Our Path to Kubernetes

We recently pulled the switch on migrating 100% of our traffic to Kubernetes. This was a long process for us for a number of reasons, including supreme fault intolerance. Some of our customers have to make all of their revenue for the year in quite a small number of hours, and their load profile makes configuration of load balancers and failovers more than a little problematic. We had several false starts in this conversion, as a result. Today, I am going to discuss how we got from Here to There.

Starting Points

When I joined Bypass just 15 months ago, we served a fraction of the traffic we do today, had about a third of the server inventory we have today, and had none of the sophistication we have today.

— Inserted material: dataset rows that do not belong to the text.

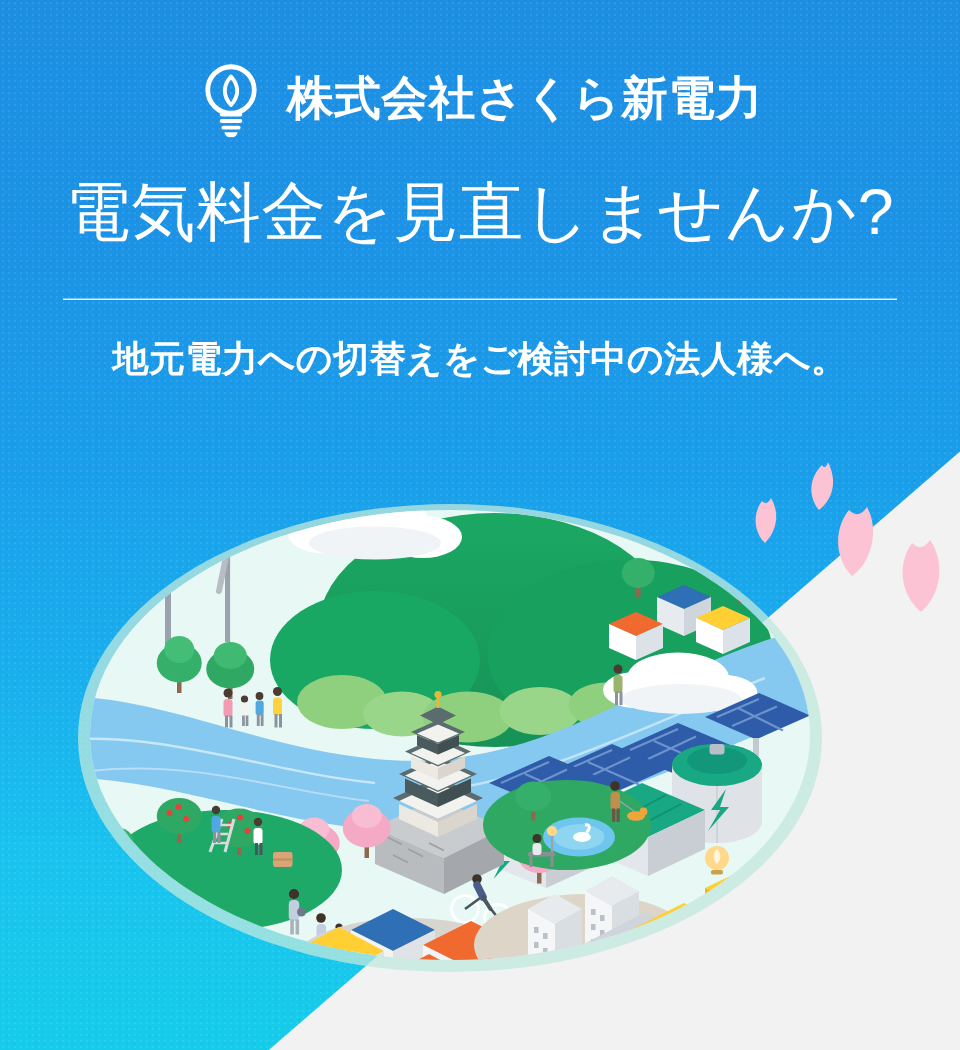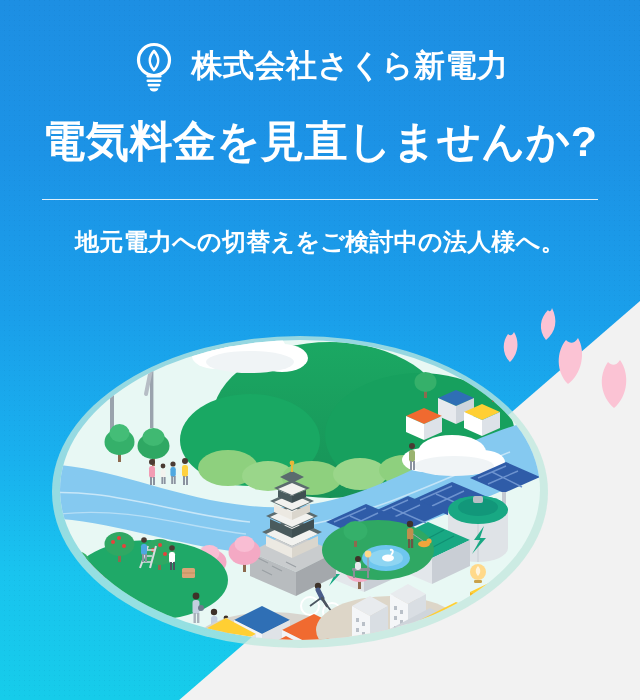--- a/index.html
+++ b/index.html
@@ -66,21 +66,21 @@
     white-space: nowrap;
   }
   .headline {
     position: absolute;
     top: 113px;
     left: 0;
     right: 0;
     text-align: center;
     color: #ffffff;
     font-size: 43px;
-    font-weight: bold;
+    font-weight: normal;
     letter-spacing: .5px;
     white-space: nowrap;
   }
   .divider {
     position: absolute;
     top: 199px;
     left: 42px;
     width: 556px;
     height: 1px;
     background: rgba(255,255,255,.85);
@@ -92,20 +92,21 @@
     right: 0;
     text-align: center;
     color: #ffffff;
   }
   .subcopy .line {
     font-size: 24px;
     font-weight: bold;
     line-height: 40px;
     letter-spacing: .3px;
     white-space: nowrap;
+    font-family: Liberation Mono, monospace;
   }
 
   
   .scene {
     position: absolute;
     left: 0;
     top: 300px;
     width: 640px;
     height: 400px;
   }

The typical application looked like this:

  • a pet EC2 instance, hand crafted from artisanal bits
  • a Ruby on Rails project
  • a bunch of completely custom-for-that-application Capistrano recipes
  • Samson to glue it all together

There were some bits of Capistrano that could be reused between projects. We did not do this consistently, though, so there were maybe three ways to migrate schemas across a dozen applications. Some apps had code to ensure zero-downtime deployments, while others did not.

Worst of all, horizontal scale required one to manually provision and configure a new, artisanal EC2 instance, the shepard a PR through git to add it to the Capistrano inventory, and then deploy once done.

We had two nascent services running on AWS EC2 Elastic Container Service, but our developers found it very challenging to troubleshoot these services due to ECS’s arcane (some might say profane) user experience.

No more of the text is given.